+ Dal Vangelo secondo Giovanni (10,22-30)
Ricorreva, in quei giorni, a Gerusalemme la festa della Dedicazione. Era inverno. Gesù camminava nel tempio, nel portico di Salomone. Allora i Giudei gli si fecero attorno e gli dicevano: «Fino a quando ci terrai nell’incertezza? Se tu sei il Cristo, dillo a noi apertamente». Gesù rispose loro: «Ve l’ho detto, e non credete; le opere che io compio nel nome del Padre mio, queste danno testimonianza di me. Ma voi non credete perché non fate parte delle mie pecore. Le mie pecore ascoltano la mia voce e io le conosco ed esse mi seguono. Io do loro la vita eterna e non andranno perdute in eterno e nessuno le strapperà dalla mia mano. Il Padre mio, che me le ha date, è più grande di tutti e nessuno può strapparle dalla mano del Padre. Io e il Padre siamo una cosa sola».
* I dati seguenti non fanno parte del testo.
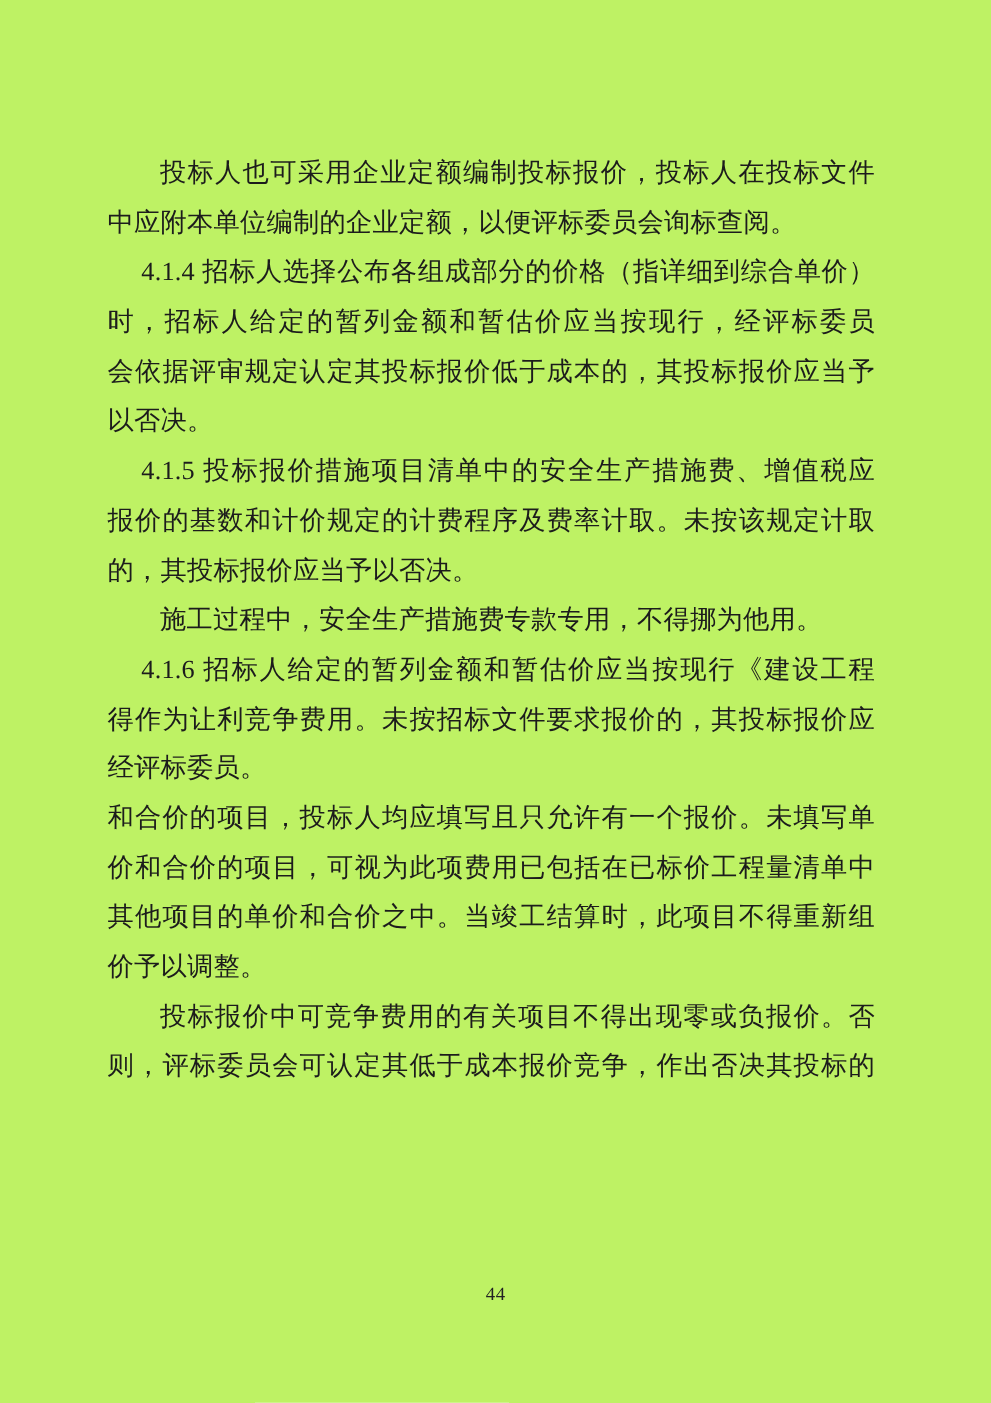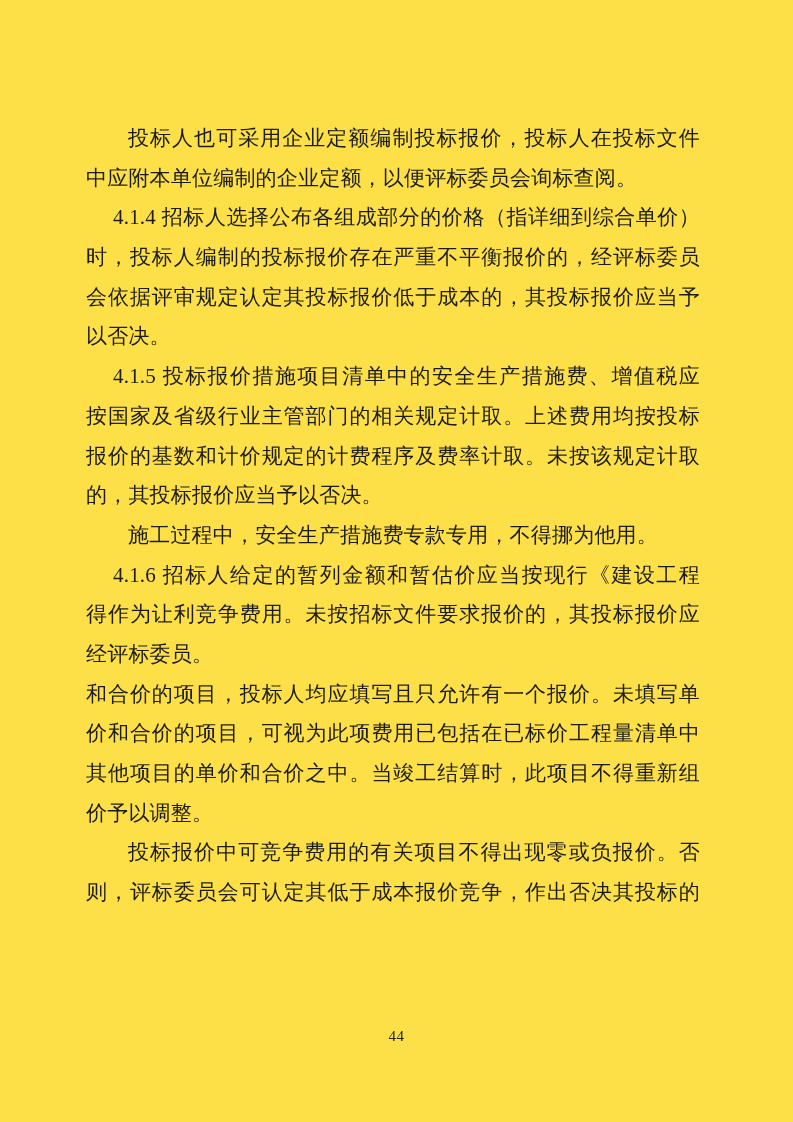"投标人也可采用企业定额编制投标报价，投标人在投标文件" .page { background: #fde047 -> #bef264 }
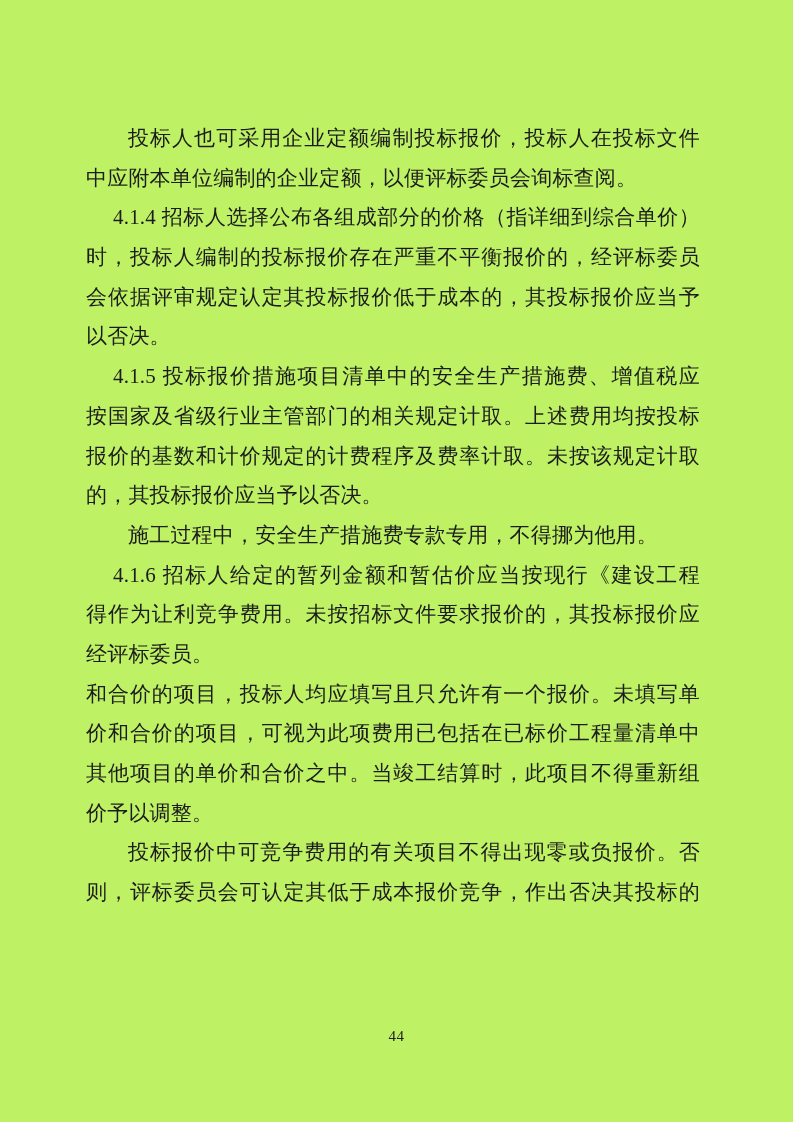"时，投标人编制的投标报价存在严重不平衡报价的，经评标委员" div.line { text: 投标人编制的投标报价存在严重不平衡报价的 -> 招标人给定的暂列金额和暂估价应当按现行 }
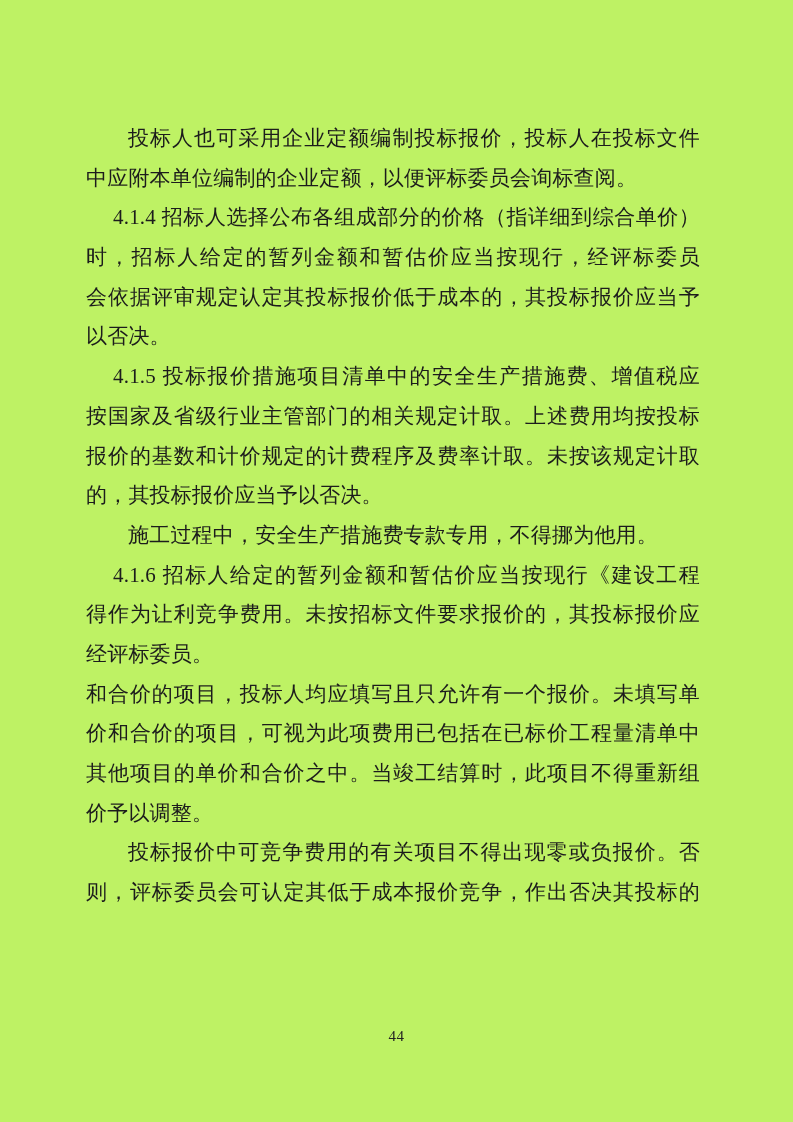"按国家及省级行业主管部门的相关规定计取。上述费用均按投标" div.line { html: <div>按国家及省级行业主管部门的相关规定计取。上述费用均按投标</div> -> none }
Il Pastore, il gregge, il recinto, l’ovile, i briganti, i lupi, i pericoli, gli smarrimenti… potenti immagini e simboli, alla portata di tutti. Evidenziati e arricchiti dal Buon Pastore, che dà la Vita per le Sue pecore, che le cura, che le ricerca, che le ritrova. E che arriverà al punto di trasformare Se stesso in “Agnello muto condotto al macello”, divina immedesimazione, salvifica sostituzione. Il tutto in una cornice – mediamente – di distrazione, irriconoscenza, ingratitudine, anche rifiuto! Ma l’Amore, per quanto rifiutato o negato, non può non continuare ad amare, a donarSi, a raggiungere l’Amato, a salvare!